Document Type

Article

Publication

Southern California Law Review

Year

2000

Abstract

This Article analyzes whether the introduction of new derivative assets makes a society better or worse off. Because trading such non-redundant derivatives produces new distributions of income across time and over possible future contingencies, individuals can utilize such financial instruments to hedge risks not possible before the introduction of these assets. Thus, it may seem that new derivatives unambiguously benefit society. In fact, introducing sufficiently many new derivatives completes asset markets. Asset markets are complete if trading on them can attain every possible payoff pattern of wealth across time and over possible future contingencies. The first fundamental theorem of welfare economics provides that if asset markets are complete and perfectly competitive, the resulting equilibrium allocation of assets, commodities, and risk is Pareto-efficient. Thus, new derivatives that complete asset markets are unambiguously socially desirable.

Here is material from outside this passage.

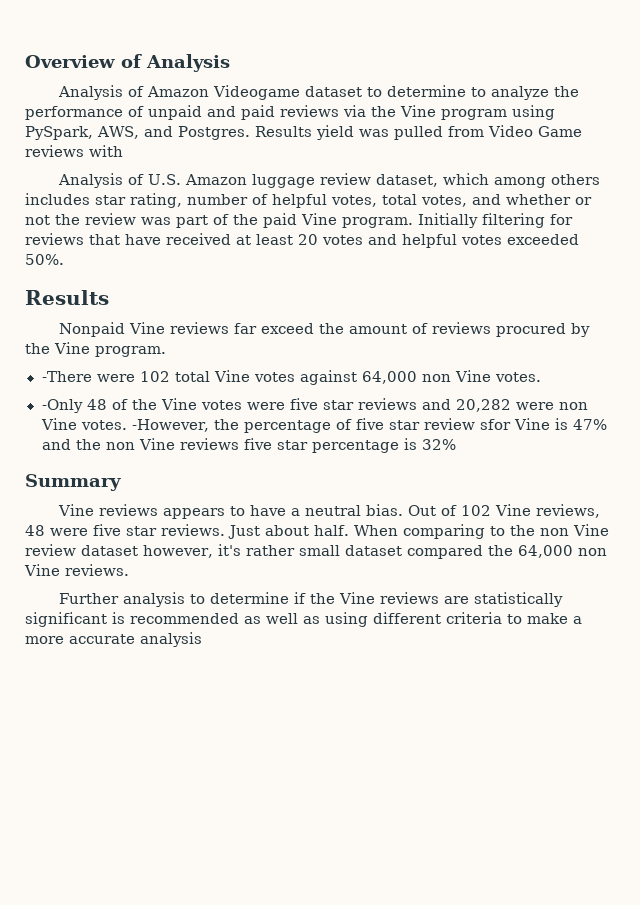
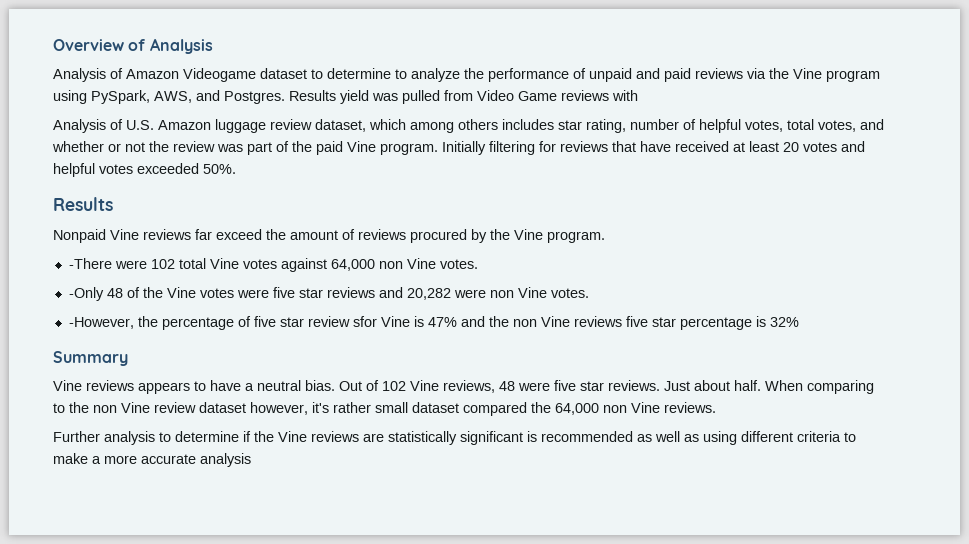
(127, 425) none -> (589, 293) //

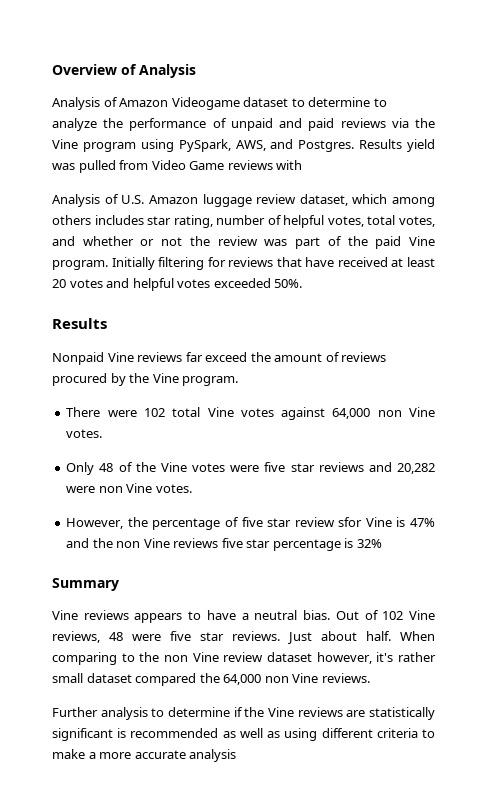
[68,258,112,269] -There -> [66,407,101,417] There
[68,287,104,301] -Only -> [66,462,95,475] Only
[68,317,134,329] -However, -> [66,518,124,529] However,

But, from the perspective of most households, the empirical reality is that asset markets are severely incomplete. Trading on incomplete asset markets cannot achieve some distributions of money across time and over possible future contingencies. The recognition that asset markets are incomplete has three far-reaching implications for regulatory policy towards new derivatives. First, for most societies, the addition of new derivatives to sufficiently incomplete asset markets can make all households worse off. Second, for most societies, a regulator can make all households better off by reallocating existing asset portfolios without introducing any new assets. Third, although government regulation can in principle improve the social allocation of risk and the resulting levels of households' utilities, it may not due to informational, decisional or political limitations on real world regulators. These important normative implications of an incomplete asset markets analysis inform the debate over how to regulate new derivatives.